## Directions for this task
Please keep the pictures out and write out exactly the lines from the first in the data below through the one containing "center; padding-top: 18px;", both included.

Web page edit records
:::::
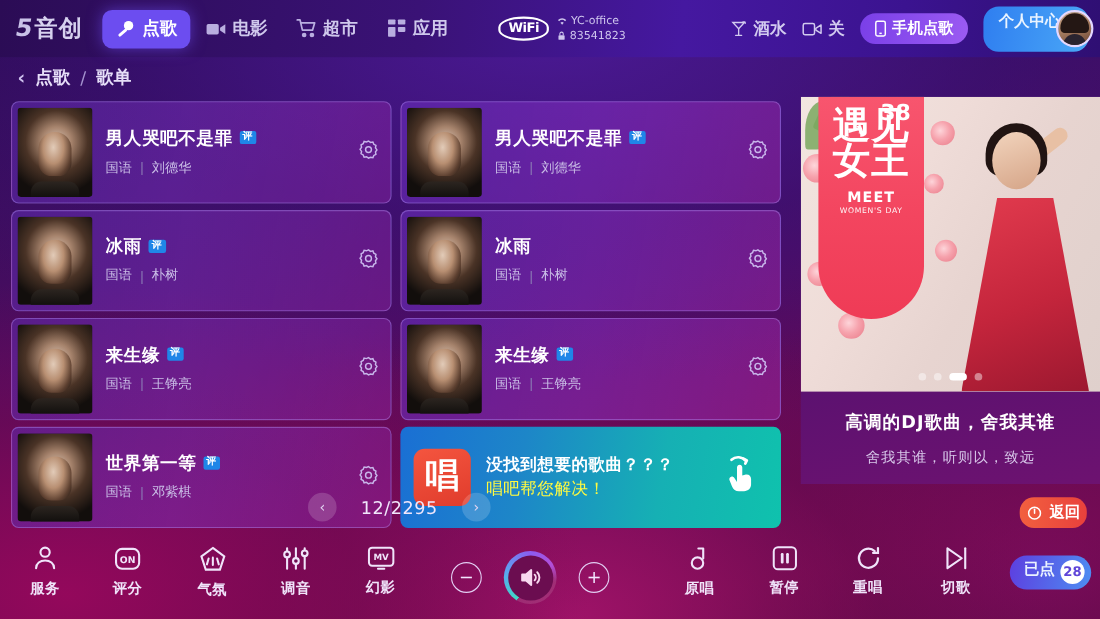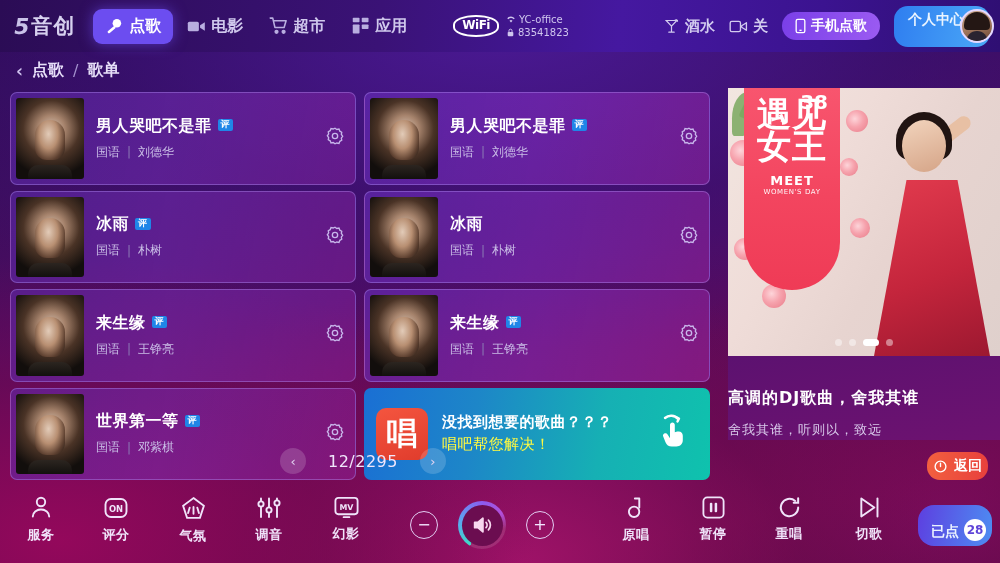--- a/index.html
+++ b/index.html
@@ -212,21 +212,21 @@
   .ad-arm {
     position: absolute; left: 62px; top: 22px; width: 46px; height: 14px;
     background: #e8c0a4; border-radius: 8px; transform: rotate(-38deg);
   }
   .ad-dots {
     position: absolute; bottom: 10px; left: 50%; transform: translateX(-50%);
     display: flex; gap: 7px; z-index: 5;
   }
   .ad-dot { width: 7px; height: 7px; border-radius: 50%; background: rgba(255,255,255,.45); cursor: pointer; }
   .ad-dot.on { width: 16px; border-radius: 4px; background: #fff; }
-  .ad-cap { text-align: left; padding-top: 32px; }
+  .ad-cap { text-align: center; padding-top: 18px; }
   .ad-t1 { font-size: 16px; font-weight: bold; color: #fff; letter-spacing: 1px; }
   .ad-t2 { margin-top: 12px; font-size: 13px; color: #d8c8ea; letter-spacing: 1px; }
 
   
   .pager {
     position: absolute; top: 448px; left: 280px;
     display: flex; align-items: center; gap: 22px; z-index: 8;
   }
   .pg-btn {
     width: 26px; height: 26px; border-radius: 50%;
@@ -265,23 +265,23 @@
     background: conic-gradient(from 210deg, #3fd9c4 0deg, #59a8f0 70deg, #8b5cf0 150deg, #b24fd8 210deg, rgba(255,255,255,.12) 250deg, rgba(255,255,255,.12) 360deg);
     display: flex; align-items: center; justify-content: center;
   }
   .vol-ring-in {
     width: 41px; height: 41px; border-radius: 50%;
     background: #6b0d50;
     display: flex; align-items: center; justify-content: center;
   }
   .badge-pill {
     position: absolute; right: 8px; top: 16px;
-    display: flex; align-items: flex-end; gap: 5px;
+    display: flex; align-items: flex-start; gap: 5px;
     background: linear-gradient(100deg,#5d3fe0,#4d8df2);
-    border-radius: 16px; padding: 14px 6px 5px 13px; cursor: pointer;
+    border-radius: 16px; padding: 4px 6px 5px 13px; cursor: pointer;
   }
   .badge-pill .txt { font-size: 14px; font-weight: bold; color: #eaf2ff; }
   .badge-pill .num {
     width: 22px; height: 22px; border-radius: 50%; background: #fff; color: #5f45d8;
     font-size: 12px; font-weight: bold; display: flex; align-items: center; justify-content: center;
   }
   svg { overflow: visible; }
 </style>
 </head>
 <body>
:::::
## Exercise solution
--- a/index.html
+++ b/index.html
@@ -212,21 +212,21 @@
   .ad-arm {
     position: absolute; left: 62px; top: 22px; width: 46px; height: 14px;
     background: #e8c0a4; border-radius: 8px; transform: rotate(-38deg);
   }
   .ad-dots {
     position: absolute; bottom: 10px; left: 50%; transform: translateX(-50%);
     display: flex; gap: 7px; z-index: 5;
   }
   .ad-dot { width: 7px; height: 7px; border-radius: 50%; background: rgba(255,255,255,.45); cursor: pointer; }
   .ad-dot.on { width: 16px; border-radius: 4px; background: #fff; }
-  .ad-cap { text-align: left; padding-top: 32px; }
+  .ad-cap { text-align: center; padding-top: 18px; }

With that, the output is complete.